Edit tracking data
= Beginning of Section =

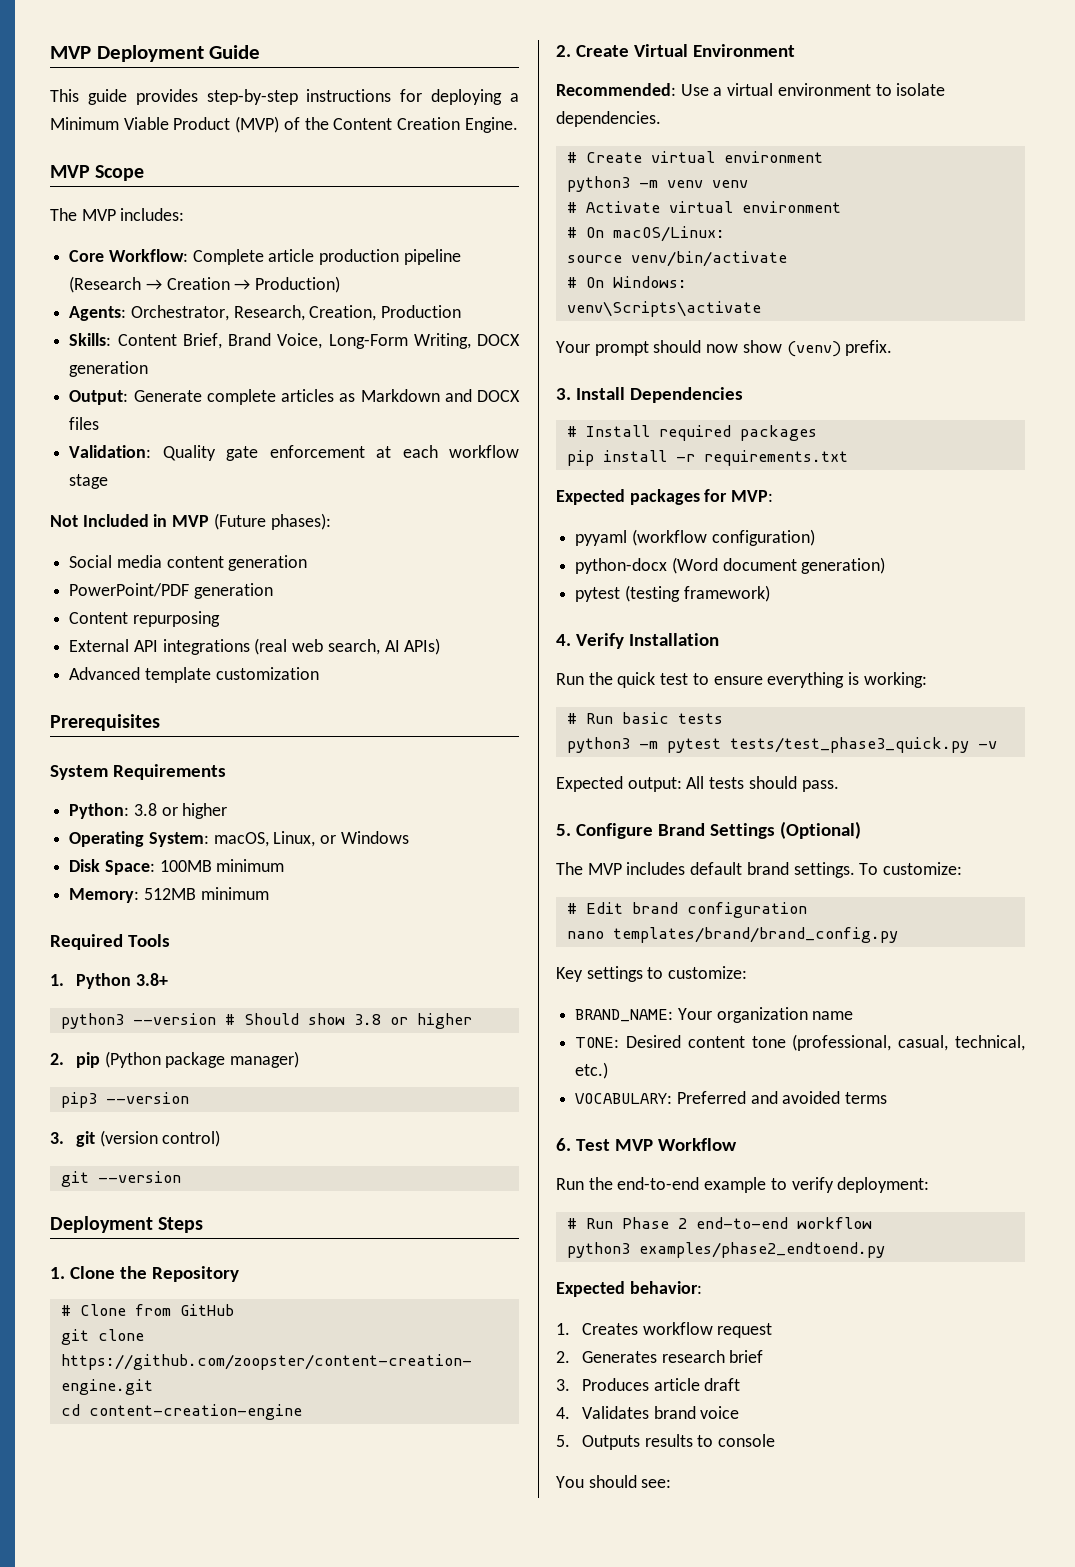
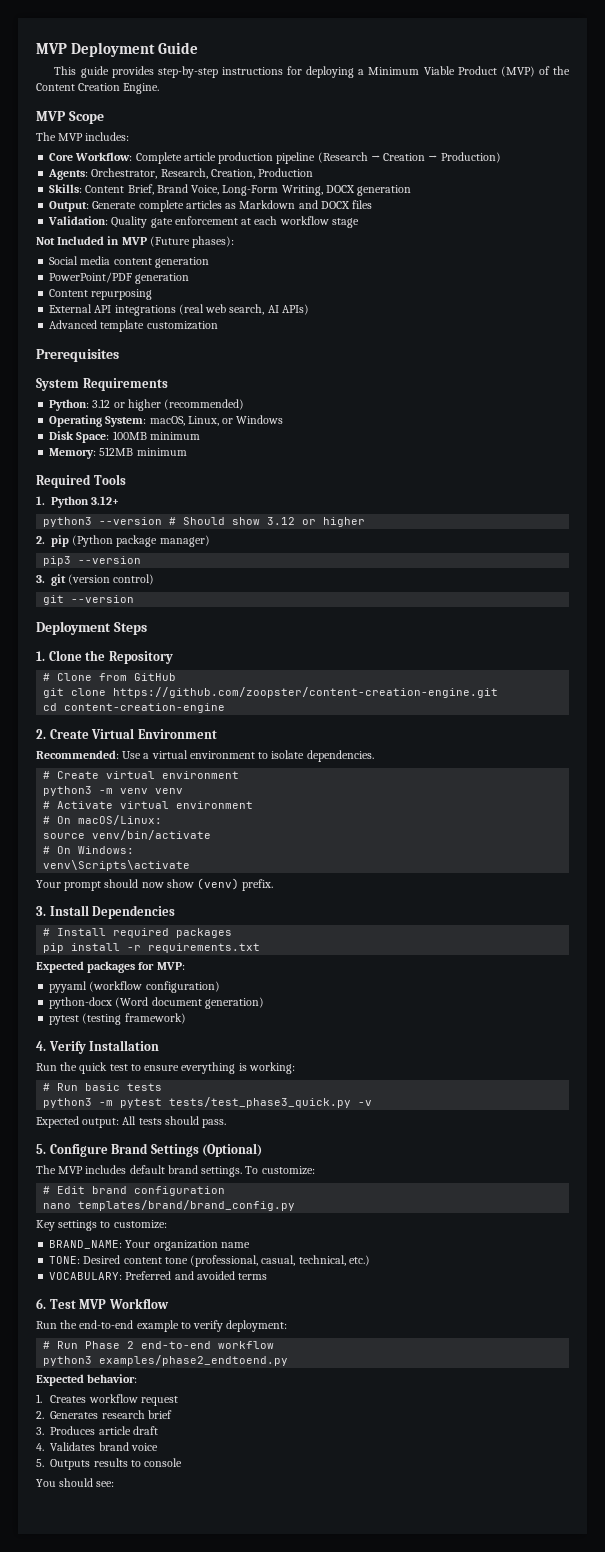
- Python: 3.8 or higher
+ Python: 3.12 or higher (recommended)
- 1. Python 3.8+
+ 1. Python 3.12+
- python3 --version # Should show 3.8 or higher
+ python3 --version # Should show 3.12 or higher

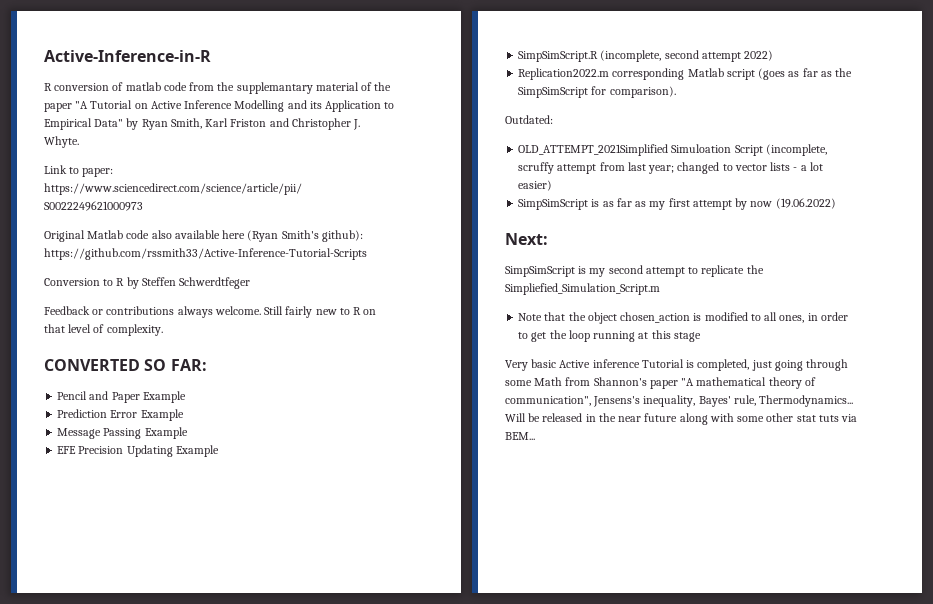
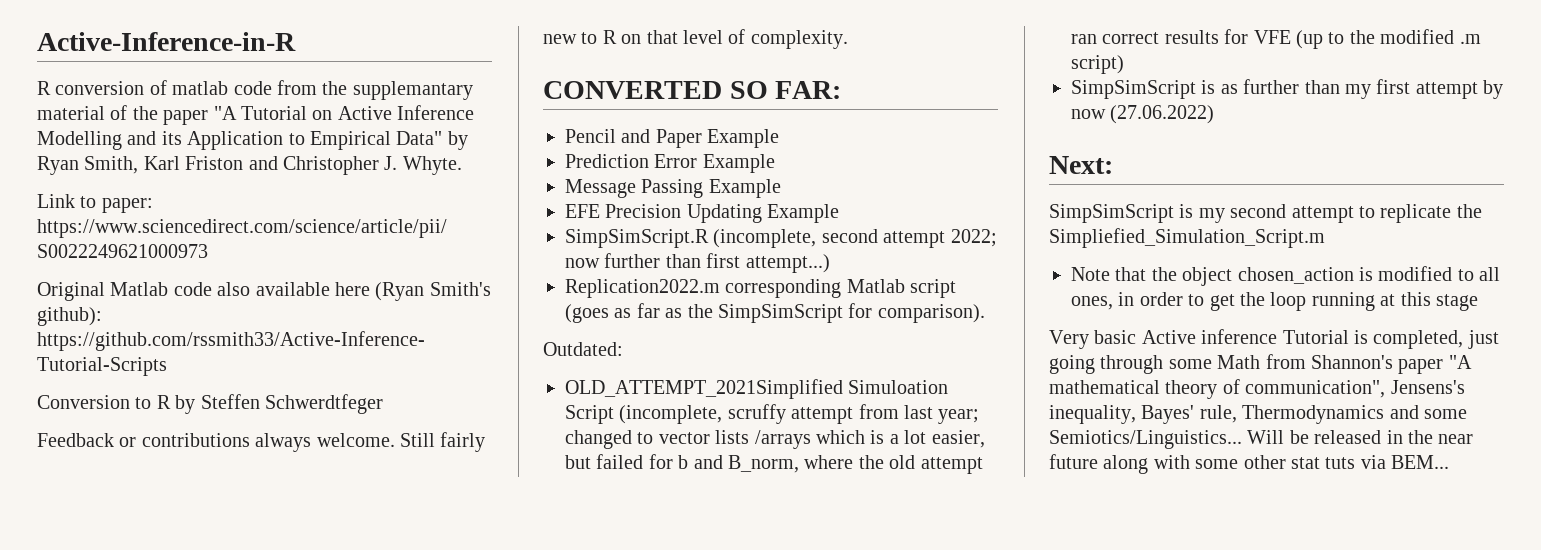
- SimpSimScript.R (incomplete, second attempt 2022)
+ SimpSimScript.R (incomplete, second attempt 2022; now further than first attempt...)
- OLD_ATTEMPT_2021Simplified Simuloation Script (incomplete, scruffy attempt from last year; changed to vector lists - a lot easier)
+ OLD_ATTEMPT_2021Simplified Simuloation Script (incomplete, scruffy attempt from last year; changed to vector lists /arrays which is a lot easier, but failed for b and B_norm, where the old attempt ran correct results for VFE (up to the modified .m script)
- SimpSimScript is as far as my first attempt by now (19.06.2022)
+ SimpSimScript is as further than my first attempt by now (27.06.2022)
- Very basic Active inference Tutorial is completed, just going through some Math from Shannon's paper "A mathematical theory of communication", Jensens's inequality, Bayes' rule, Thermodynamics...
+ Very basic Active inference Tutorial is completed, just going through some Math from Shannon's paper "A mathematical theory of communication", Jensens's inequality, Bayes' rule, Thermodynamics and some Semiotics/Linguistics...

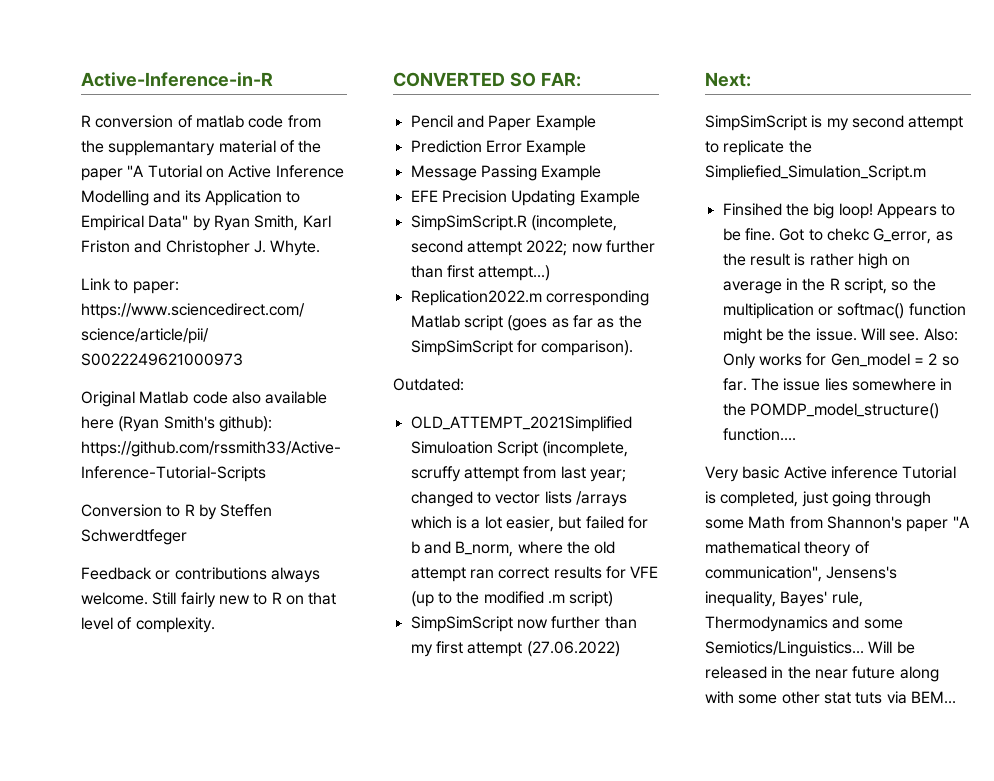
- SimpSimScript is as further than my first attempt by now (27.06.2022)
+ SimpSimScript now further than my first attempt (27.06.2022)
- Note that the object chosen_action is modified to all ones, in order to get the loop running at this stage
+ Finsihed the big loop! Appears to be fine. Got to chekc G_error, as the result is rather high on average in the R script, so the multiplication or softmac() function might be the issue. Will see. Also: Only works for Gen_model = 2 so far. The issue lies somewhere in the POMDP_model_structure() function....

= End of Section =

• _PROBLEM DETAILS_
The lines from the one containing "modified .m script)" through the last line of the entries are to be copied exactly, both ends included, and the pictures are to be omitted.

• _OUTPUT_
+ OLD_ATTEMPT_2021Simplified Simuloation Script (incomplete, scruffy attempt from last year; changed to vector lists /arrays which is a lot easier, but failed for b and B_norm, where the old attempt ran correct results for VFE (up to the modified .m script)
- SimpSimScript is as far as my first attempt by now (19.06.2022)
+ SimpSimScript is as further than my first attempt by now (27.06.2022)
- Very basic Active inference Tutorial is completed, just going through some Math from Shannon's paper "A mathematical theory of communication", Jensens's inequality, Bayes' rule, Thermodynamics...
+ Very basic Active inference Tutorial is completed, just going through some Math from Shannon's paper "A mathematical theory of communication", Jensens's inequality, Bayes' rule, Thermodynamics and some Semiotics/Linguistics...

- SimpSimScript is as further than my first attempt by now (27.06.2022)
+ SimpSimScript now further than my first attempt (27.06.2022)
- Note that the object chosen_action is modified to all ones, in order to get the loop running at this stage
+ Finsihed the big loop! Appears to be fine. Got to chekc G_error, as the result is rather high on average in the R script, so the multiplication or softmac() function might be the issue. Will see. Also: Only works for Gen_model = 2 so far. The issue lies somewhere in the POMDP_model_structure() function....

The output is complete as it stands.